Aux murs pendaient des frises fendillées, abîmées. De vieux bustes grisâtres de sénateurs et de soldats, avec leurs têtes de boxeurs aux traits cruels, étaient nichés dans tous les coins: ils avaient l’air de surveiller ce qui se disait dans la chambre. Sur la table centrale, parmi un fouillis d’inscriptions, de fragments brisés, d’ornements divers, se dressait la fameuse reconstitution par Kennedy des Thermes de Caracalla qui, lorsqu’elle fut exposée à Berlin, suscita autant d’intérêt que d’admiration. Des amphores étaient accrochées au plafond. Un véritable bric-à-brac s’étalait sur un très beau tapis rouge de Turquie. Tous les objets qui se trouvaient ainsi rassemblés étaient d’une authenticité irréprochable, d’une grande rareté et d’une valeur immense. Kennedy en effet avait à peine dépassé la trentaine, mais il avait acquis dans cette spécialité de recherches une réputation européenne. Hâtons-nous de dire qu’il possédait une bourse bien garnie, ce qui peut constituer un handicap fatal ou un avantage considérable dans la course à la renommée. Souvent Kennedy s’était laissé distraire par les fantaisies du plaisir. Mais il avait l’esprit incisif, capable d’efforts prolongés et concentrés auxquels succédaient de brusques réactions de sensualité. Son beau visage, son front dégagé et pâle, son nez agressif, un je ne sais quoi de relâché dans la bouche traduisaient assez bien le compromis qui s’était établi chez lui entre la force et les faiblesses.

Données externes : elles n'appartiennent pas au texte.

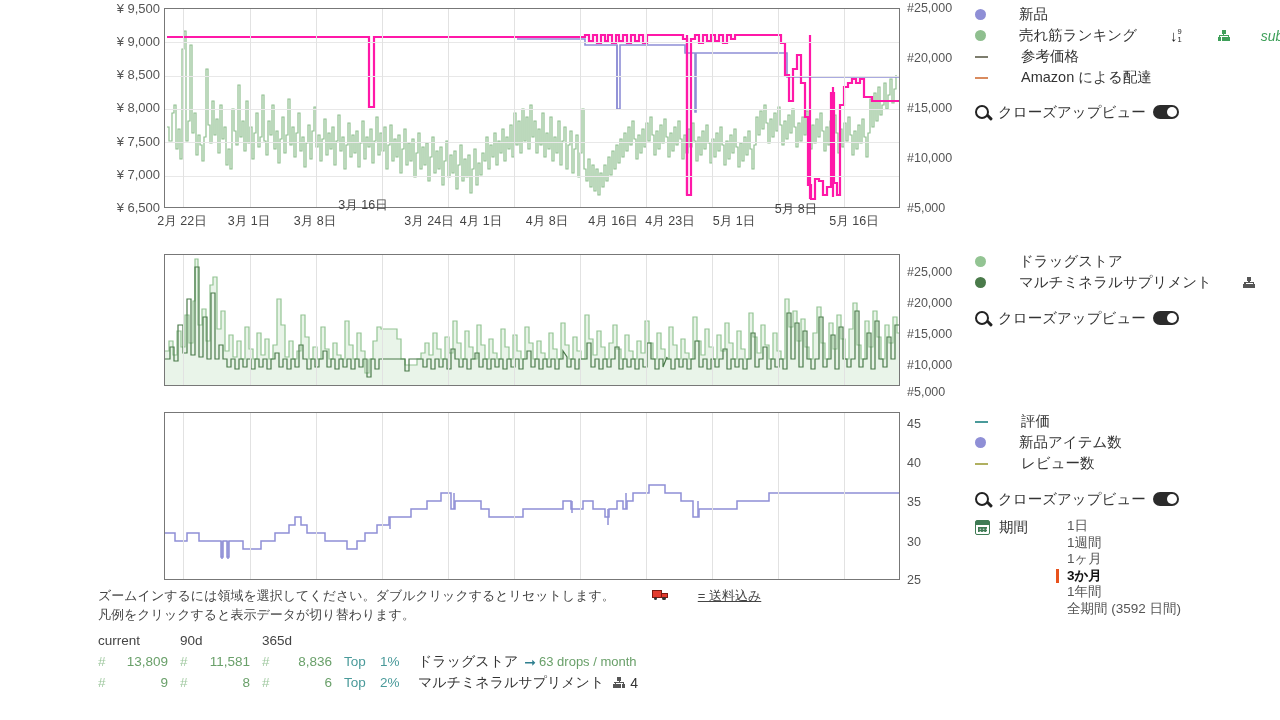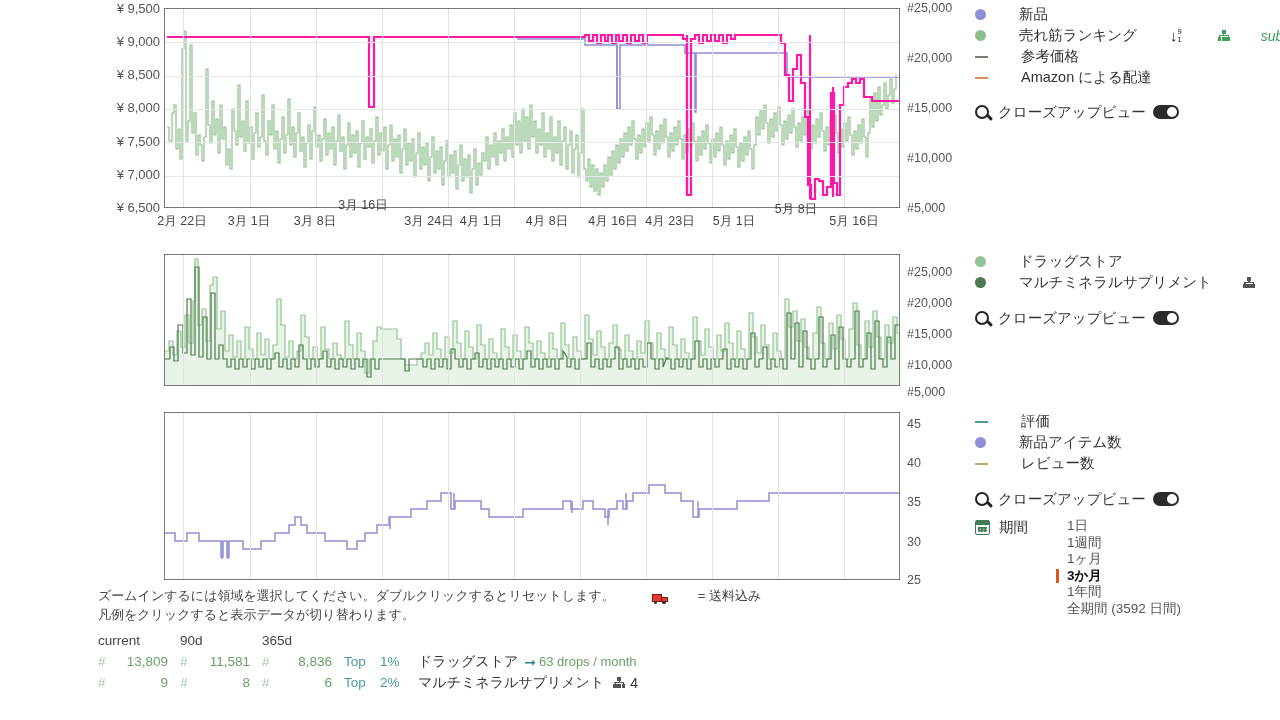--- a/index.html
+++ b/index.html
@@ -511,7 +511,7 @@
     </div>
   </div>
 
-  <div class="hint" style="left:98px;top:586px;display:flex;align-items:flex-end;gap:23px;">
+  <div class="hint" style="left:98px;top:586px;display:flex;align-items:center;gap:23px;">
     <span>ズームインするには領域を選択してください。ダブルクリックするとリセットします。</span>
     <span class="truck" style="margin-left:14px;">
         <i class="body"></i>

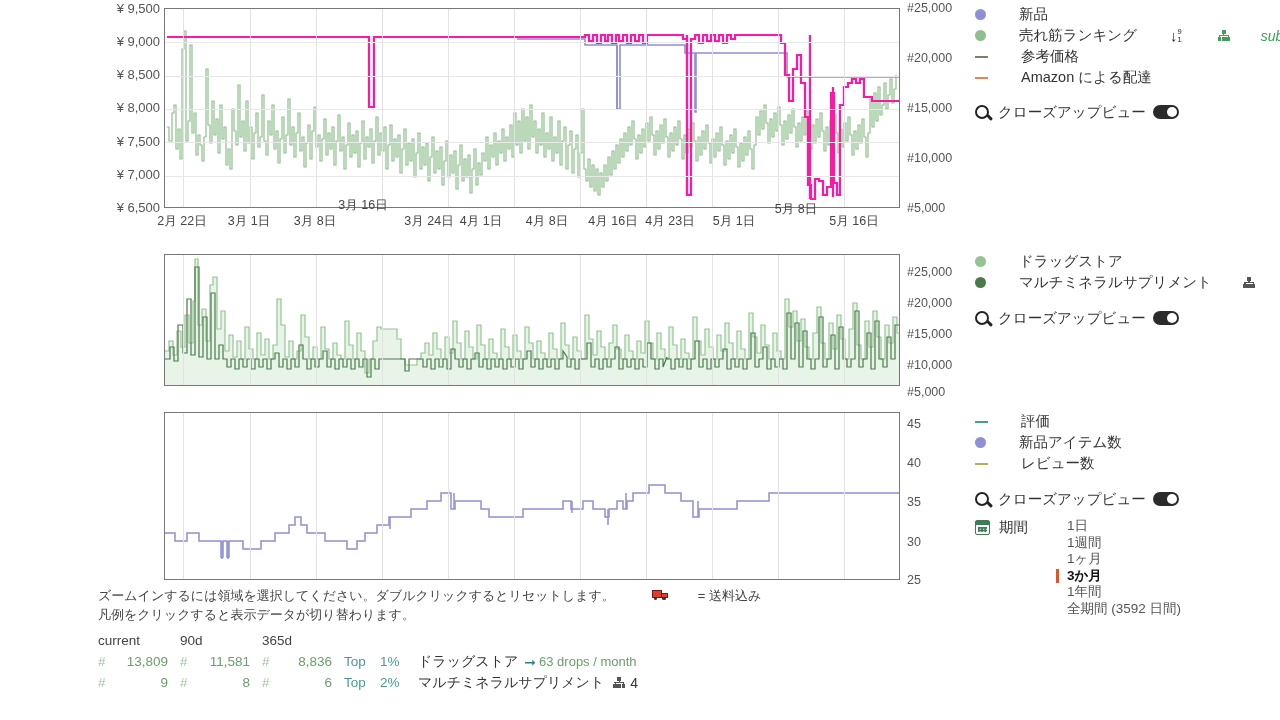--- a/index.html
+++ b/index.html
@@ -519,7 +519,7 @@
         <i class="w1"></i>
         <i class="w2"></i>
       </span>
-    <span style="margin-left:6px;">= 送料込み</span>
+    <span style="margin-left:6px;text-decoration:underline;">= 送料込み</span>
   </div>
   <div class="hint" style="left:98px;top:605px;">凡例をクリックすると表示データが切り替わります。</div>
 

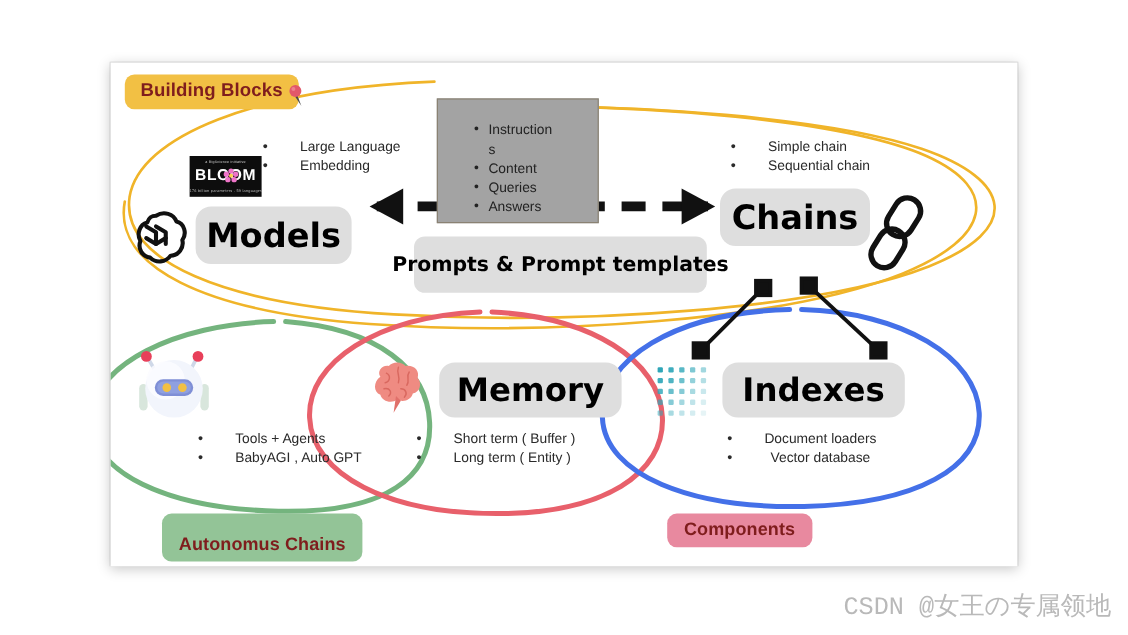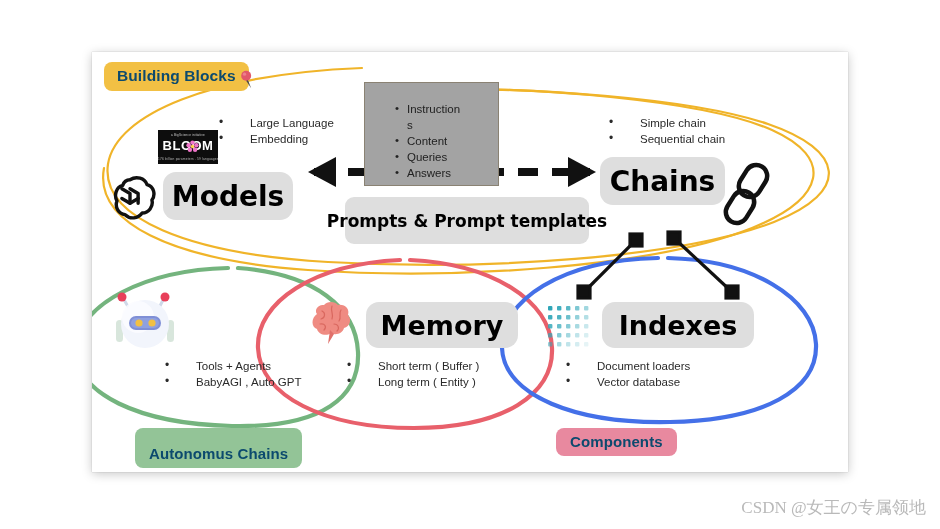--- a/index.html
+++ b/index.html
@@ -46,7 +46,7 @@
     position: absolute;
     border-radius: 8px;
     font-weight: bold;
-    color: #0c4a6e;
+    color: #7f1d1d;
     display: flex;
     align-items: center;
     justify-content: center;

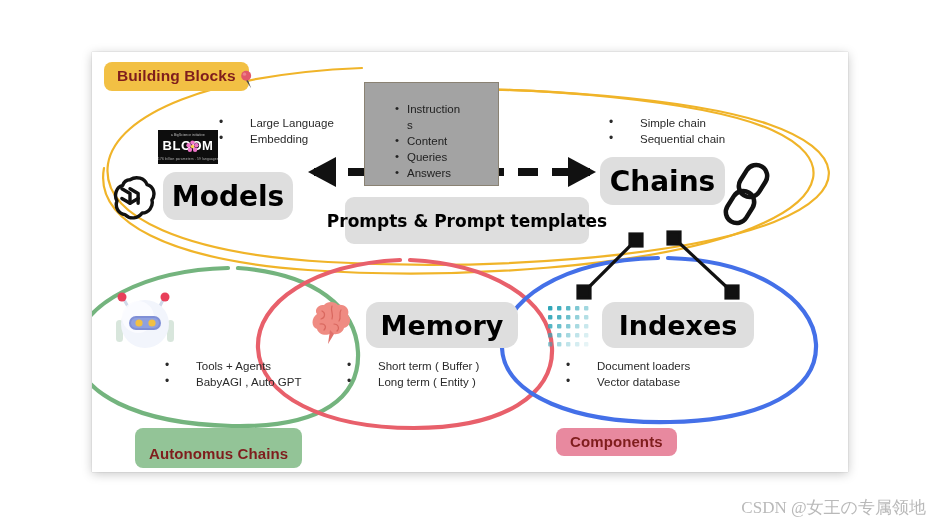--- a/index.html
+++ b/index.html
@@ -119,7 +119,7 @@
   #bul-chains  { left: 514px; top: 64px; }
   #bul-agents  { left: 70px;  top: 307px; }
   #bul-memory  { left: 252px; top: 307px; }
-  #bul-indexes { left: 471px; top: 307px; }
+  #bul-indexes { left: 511px; top: 307px; text-align: center; }
 
   
   #sticky {

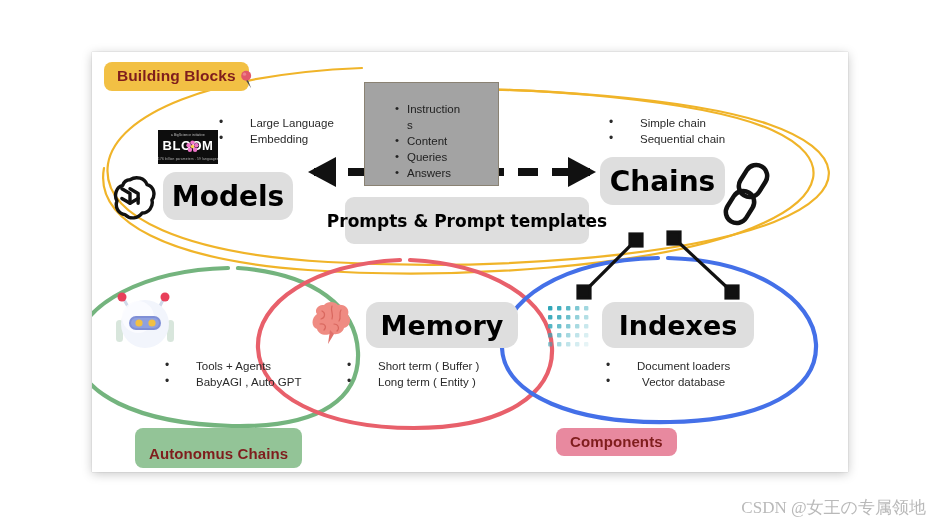--- a/index.html
+++ b/index.html
@@ -193,8 +193,8 @@
     position: absolute;
     right: 14px; bottom: 10px;
     color: #b9b9b9;
-    font-size: 17px;
-    font-family: Liberation Serif, serif;
+    font-size: 21px;
+    font-family: Liberation Mono, monospace;
     white-space: nowrap;
   }
 </style>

Son compagnon Julius Burger était d’un type très différent. Un curieux mélange présidait à ses origines. Né d’un père allemand et d’une mère italienne, il était pourvu des robustes qualités du Nord que tempéraient les grâces plus tendres du Sud. Des yeux bleus de Teuton éclairaient son visage bronzé par le soleil. Des boucles blondes encadraient son front carré. Il était imberbe, ce qui accentuait la puissance et la solidité de la mâchoire; Kennedy avait fréquemment remarqué qu’elle ressemblait aux mâchoires romaines de ses bustes. Sous cette rude force allemande une sorte de subtilité italienne affleurait constamment. Mais son sourire honnête et son regard franc laissaient entendre qu’elle n’influençait pas son tempérament. Pour l’âge et la réputation il était à égalité avec son camarade anglais; toutefois son existence et son travail s’étaient heurtés à beaucoup plus de difficultés. Douze ans plus tôt il était arrivé à Rome en qualité d’étudiant pauvre; depuis lors il y avait vécu sur une maigre dotation pour recherches que lui avait allouée l’Université de Bonn. Péniblement, lentement, opiniâtrement, avec une ténacité et une force de caractère peu communes, il avait gravi les uns après les autres les échelons de la renommée. À présent il était membre de l’Académie de Berlin, et il y avait tout lieu de croire qu’il ne tarderait pas à être appelé à occuper une chaire dans la plus grande Université allemande. Mais si, en se fixant un seul but, il avait pu parvenir, sur le plan de l’archéologie, au même niveau supérieur que l’Anglais, sur tous les autres il lui était demeuré nettement inférieur. Jamais il n’avait distrait une minute de ses études pour cultiver une grâce mondaine. Ce n’était que lorsqu’il parlait de sa profession qu’il semblait vivre et avoir une âme. Autrement il restait silencieux, embarrassé, trop conscient de ses propres insuffisances, et il supportait malaisément les petites histoires où se réfugient toujours ceux qui n’ont aucune idée à exprimer.